Lalu terjadilah Revolusi Prancis (1789-1799) yang antara lain menghasilkan “Declaration de droits des hommes et des Citoyens”, sebuah pernyataan tentang hak-hak manusia dan warga negara. Dikatakan di situ tentang beberapa hak bawaan yang dimiliki manusia dan hak-hak manusia yang diperoleh sebagai warga negara.
Singkat cerita, semua itu terus berkembang, melewati beberapa tahap, melahirkan berbagai pernyataan, dan akhirnya menjadi konsep Hak Asai Manusia (HAM) seperti yang kita kenal sekarang dan mewujud nyata dalam Undang-Undang Nomor 39 Tahun 1999 tentang Hak Asasi Manusia. Lalu kita di sini ramai-ramai mengucapkannya, meskipun tidak selalu konsekuen melaksanakannya.

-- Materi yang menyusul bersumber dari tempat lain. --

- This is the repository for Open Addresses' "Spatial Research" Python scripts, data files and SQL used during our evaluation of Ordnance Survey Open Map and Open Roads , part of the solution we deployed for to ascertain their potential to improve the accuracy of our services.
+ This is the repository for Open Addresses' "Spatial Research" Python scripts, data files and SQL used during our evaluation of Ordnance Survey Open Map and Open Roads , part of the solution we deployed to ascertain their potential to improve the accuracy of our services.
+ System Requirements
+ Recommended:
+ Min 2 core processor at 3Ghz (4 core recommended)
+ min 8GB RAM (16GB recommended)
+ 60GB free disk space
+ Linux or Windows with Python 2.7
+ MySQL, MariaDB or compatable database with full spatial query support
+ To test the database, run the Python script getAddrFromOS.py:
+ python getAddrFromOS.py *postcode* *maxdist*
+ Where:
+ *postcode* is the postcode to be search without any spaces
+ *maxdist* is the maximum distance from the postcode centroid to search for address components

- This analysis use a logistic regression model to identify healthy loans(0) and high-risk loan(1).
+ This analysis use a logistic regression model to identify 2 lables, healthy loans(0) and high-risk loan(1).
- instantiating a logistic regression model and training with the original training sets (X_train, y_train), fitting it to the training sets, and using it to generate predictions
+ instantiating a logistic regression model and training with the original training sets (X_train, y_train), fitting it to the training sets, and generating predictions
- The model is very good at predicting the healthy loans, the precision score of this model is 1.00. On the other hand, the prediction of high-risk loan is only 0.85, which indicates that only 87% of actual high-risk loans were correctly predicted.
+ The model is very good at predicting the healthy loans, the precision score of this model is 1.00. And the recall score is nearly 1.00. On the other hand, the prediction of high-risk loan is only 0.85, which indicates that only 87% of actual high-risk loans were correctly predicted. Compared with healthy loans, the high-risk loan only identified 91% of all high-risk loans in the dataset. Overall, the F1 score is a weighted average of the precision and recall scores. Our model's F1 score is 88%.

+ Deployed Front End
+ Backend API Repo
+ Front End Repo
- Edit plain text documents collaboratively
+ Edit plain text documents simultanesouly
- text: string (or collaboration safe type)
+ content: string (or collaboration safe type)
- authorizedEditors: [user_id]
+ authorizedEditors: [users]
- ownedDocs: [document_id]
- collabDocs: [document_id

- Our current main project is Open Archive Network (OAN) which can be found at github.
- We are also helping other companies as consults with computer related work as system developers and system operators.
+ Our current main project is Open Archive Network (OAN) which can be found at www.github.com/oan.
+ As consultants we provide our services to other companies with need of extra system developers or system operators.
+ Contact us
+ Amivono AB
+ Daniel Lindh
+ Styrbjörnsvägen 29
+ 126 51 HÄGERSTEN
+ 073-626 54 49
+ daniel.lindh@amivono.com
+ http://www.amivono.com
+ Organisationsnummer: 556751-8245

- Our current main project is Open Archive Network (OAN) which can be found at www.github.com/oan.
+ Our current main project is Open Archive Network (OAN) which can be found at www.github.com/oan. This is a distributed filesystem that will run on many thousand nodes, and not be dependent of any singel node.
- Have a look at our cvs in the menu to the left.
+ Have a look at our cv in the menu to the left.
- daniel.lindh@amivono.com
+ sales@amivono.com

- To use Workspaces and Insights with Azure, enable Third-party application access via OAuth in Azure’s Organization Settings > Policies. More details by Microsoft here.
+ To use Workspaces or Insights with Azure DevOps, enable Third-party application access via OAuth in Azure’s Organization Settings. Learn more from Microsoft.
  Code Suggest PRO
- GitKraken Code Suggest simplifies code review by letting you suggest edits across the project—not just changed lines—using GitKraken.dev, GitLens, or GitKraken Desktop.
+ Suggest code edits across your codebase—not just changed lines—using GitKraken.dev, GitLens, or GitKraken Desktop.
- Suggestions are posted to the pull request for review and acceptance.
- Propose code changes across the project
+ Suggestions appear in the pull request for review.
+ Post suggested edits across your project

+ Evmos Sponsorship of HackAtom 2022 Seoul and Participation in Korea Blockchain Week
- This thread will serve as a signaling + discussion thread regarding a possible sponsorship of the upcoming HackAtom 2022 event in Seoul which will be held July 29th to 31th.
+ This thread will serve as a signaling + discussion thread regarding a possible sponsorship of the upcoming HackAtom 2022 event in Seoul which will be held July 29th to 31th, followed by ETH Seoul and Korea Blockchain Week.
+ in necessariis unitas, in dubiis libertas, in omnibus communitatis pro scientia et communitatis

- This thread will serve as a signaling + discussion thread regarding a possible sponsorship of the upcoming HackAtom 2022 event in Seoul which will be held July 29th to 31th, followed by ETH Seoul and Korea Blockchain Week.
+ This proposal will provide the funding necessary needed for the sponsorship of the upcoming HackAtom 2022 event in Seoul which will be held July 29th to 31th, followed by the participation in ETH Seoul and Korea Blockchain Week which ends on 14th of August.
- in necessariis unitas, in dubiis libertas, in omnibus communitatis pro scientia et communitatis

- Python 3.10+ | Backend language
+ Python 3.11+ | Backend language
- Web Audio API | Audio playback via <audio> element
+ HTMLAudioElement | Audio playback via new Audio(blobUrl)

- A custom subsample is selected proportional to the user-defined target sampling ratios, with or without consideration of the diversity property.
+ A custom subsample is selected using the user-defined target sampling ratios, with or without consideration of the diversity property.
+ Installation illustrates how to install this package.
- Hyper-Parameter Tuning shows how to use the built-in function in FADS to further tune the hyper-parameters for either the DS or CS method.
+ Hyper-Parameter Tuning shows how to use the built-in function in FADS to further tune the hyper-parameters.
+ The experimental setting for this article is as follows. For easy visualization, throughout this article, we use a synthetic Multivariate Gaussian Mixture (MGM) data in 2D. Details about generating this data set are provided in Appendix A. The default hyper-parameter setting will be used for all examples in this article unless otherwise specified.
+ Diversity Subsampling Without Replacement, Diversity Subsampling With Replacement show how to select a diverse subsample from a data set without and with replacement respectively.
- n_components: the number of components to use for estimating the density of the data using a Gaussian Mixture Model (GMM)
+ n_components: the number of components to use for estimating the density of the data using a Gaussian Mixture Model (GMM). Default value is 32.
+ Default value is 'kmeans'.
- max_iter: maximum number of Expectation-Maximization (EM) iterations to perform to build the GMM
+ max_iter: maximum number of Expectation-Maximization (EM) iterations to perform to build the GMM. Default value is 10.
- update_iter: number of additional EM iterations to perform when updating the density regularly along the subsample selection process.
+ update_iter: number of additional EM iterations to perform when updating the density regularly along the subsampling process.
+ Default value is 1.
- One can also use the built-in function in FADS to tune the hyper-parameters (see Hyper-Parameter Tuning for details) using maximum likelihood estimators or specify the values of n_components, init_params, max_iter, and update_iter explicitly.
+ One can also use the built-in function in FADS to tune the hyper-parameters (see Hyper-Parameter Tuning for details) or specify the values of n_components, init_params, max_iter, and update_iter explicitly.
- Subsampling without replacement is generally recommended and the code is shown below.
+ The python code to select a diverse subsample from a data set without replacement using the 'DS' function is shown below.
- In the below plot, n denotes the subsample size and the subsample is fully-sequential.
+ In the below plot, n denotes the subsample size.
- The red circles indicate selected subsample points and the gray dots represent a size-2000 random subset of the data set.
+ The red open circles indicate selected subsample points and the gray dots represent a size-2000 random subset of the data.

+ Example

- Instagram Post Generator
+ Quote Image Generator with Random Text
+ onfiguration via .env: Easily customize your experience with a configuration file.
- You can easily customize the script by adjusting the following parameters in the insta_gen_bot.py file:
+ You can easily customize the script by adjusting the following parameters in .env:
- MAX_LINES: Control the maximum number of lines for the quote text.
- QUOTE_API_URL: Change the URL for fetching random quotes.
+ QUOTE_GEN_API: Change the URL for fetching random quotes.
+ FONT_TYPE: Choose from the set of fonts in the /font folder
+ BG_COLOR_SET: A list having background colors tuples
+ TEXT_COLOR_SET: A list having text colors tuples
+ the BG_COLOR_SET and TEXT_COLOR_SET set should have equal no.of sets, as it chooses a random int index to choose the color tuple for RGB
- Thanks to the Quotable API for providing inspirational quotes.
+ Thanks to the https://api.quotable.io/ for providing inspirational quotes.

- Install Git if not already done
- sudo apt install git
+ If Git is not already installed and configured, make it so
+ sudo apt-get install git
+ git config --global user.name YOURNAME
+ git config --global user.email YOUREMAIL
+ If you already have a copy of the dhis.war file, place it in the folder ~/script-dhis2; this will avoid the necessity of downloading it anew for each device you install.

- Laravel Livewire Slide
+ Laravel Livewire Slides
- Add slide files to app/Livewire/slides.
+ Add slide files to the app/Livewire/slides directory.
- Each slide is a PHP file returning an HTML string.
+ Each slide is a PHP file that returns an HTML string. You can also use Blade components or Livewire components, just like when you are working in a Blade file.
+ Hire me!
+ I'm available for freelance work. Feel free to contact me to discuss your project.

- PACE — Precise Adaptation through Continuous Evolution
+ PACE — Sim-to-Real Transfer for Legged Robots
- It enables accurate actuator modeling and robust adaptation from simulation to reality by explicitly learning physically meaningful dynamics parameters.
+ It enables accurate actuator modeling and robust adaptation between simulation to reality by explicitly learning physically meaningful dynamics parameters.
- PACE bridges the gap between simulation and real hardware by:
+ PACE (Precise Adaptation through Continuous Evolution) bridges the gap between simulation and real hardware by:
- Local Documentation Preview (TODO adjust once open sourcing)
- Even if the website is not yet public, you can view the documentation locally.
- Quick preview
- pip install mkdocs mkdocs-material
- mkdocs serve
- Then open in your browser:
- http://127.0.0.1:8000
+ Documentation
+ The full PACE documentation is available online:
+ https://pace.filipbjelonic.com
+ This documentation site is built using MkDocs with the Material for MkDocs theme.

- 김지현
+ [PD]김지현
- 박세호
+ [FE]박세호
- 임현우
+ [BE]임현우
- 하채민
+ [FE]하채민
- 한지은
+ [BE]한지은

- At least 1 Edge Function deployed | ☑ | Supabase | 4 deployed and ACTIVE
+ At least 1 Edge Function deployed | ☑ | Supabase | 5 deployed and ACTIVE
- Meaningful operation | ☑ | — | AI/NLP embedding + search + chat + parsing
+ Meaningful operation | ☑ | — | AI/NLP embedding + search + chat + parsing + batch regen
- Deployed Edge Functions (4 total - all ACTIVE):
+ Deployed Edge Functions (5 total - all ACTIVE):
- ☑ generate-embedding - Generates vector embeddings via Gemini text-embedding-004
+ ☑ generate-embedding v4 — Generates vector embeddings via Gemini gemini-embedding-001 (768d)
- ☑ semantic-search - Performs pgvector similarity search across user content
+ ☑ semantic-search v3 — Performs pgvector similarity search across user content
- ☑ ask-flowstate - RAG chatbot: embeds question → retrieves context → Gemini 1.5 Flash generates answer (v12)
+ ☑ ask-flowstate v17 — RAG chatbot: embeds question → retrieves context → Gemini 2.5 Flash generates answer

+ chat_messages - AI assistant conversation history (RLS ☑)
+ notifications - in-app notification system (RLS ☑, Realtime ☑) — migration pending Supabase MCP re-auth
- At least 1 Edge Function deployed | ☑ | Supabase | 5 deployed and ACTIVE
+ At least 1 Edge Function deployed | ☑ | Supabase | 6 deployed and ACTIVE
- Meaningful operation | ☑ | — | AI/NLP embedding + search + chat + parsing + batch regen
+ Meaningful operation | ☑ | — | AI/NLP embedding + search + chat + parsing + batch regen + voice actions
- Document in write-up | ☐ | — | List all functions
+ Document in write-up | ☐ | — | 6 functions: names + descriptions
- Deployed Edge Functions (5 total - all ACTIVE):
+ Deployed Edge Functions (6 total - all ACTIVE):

Dan yang relatif baru di sini adalah soal keadilan restorative (restorative justice). Konsep yang digagas sejak 1960-an di berbagai belahan dunia itu makin terkenal ketika Albert Eglash pada 1977 mendeskripsikan adanya 3 (tiga) pendekatan berbeda untuk mencapai keadilan, yakni retributive justice; distributive justice; dan restorative justice.
Pendekatan ketiga itulah yang tampaknya dianggap baik dan kini menjadi praktek nyata dalam proses penyelesaian tindak pidana ringan di Indonesia. Salah satu tonggak perwujudan keadilan restoratif di Indonesia adalah munculnya Peraturan Kejaksaan Agung No. 15 tahun 2020 tentang Penuntuntan Berdasarkan Keadilan Restoratif. Peraturan ini mengubah cukup drastis proses penegakan hukum pidana di Indonesia dibanding sebelumnya.